### Task requirements
Each line from the one holding "customer number: CU86100 -> CU81600" to the end of the data below must be output verbatim, with no other lines.

+++

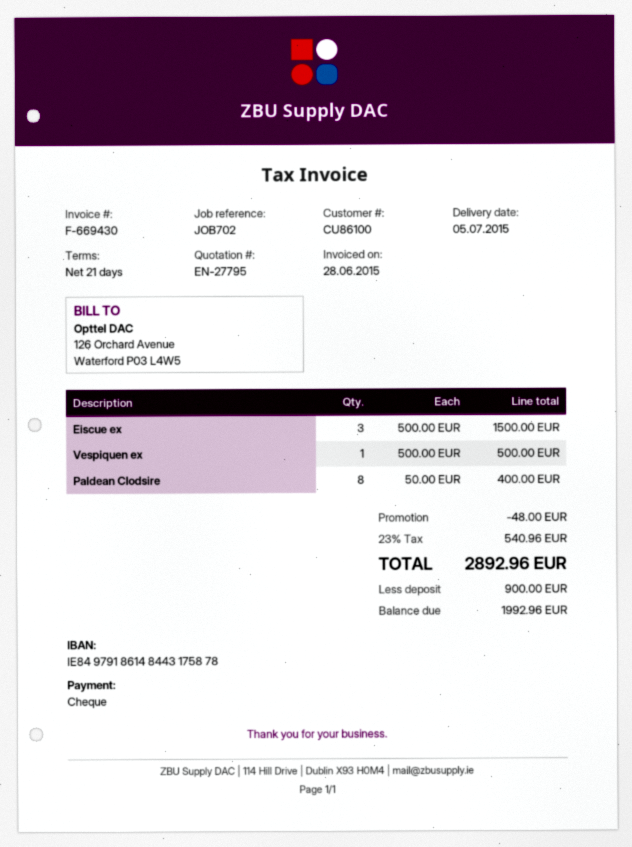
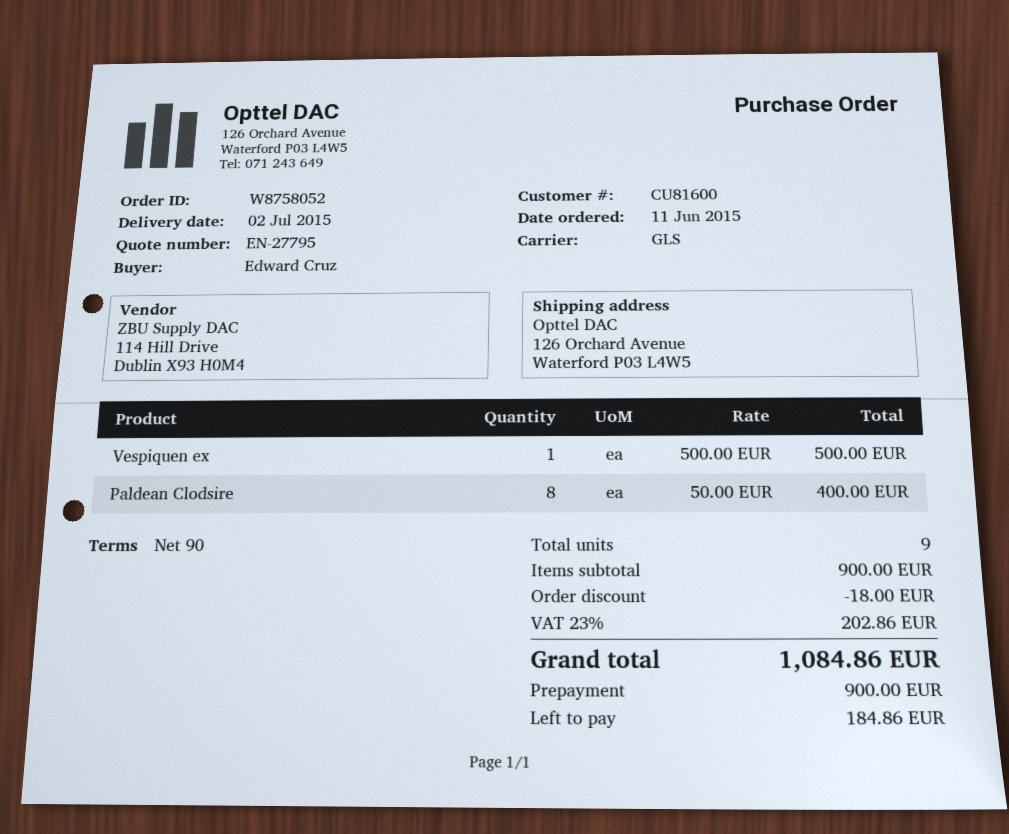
delivery date: 2015-07-05 -> 2015-07-02
payment terms: 21 days -> 90 days
customer number: CU86100 -> CU81600
Eiscue ex: 3 x 500.00 = 1500.00 -> none
discount: 48.00 -> 18.00
tax: 23% = 540.96 -> 23% = 202.86
total: 2892.96 -> 1084.86
balance: 1992.96 -> 184.86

+++

### Task result
customer number: CU86100 -> CU81600
Eiscue ex: 3 x 500.00 = 1500.00 -> none
discount: 48.00 -> 18.00
tax: 23% = 540.96 -> 23% = 202.86
total: 2892.96 -> 1084.86
balance: 1992.96 -> 184.86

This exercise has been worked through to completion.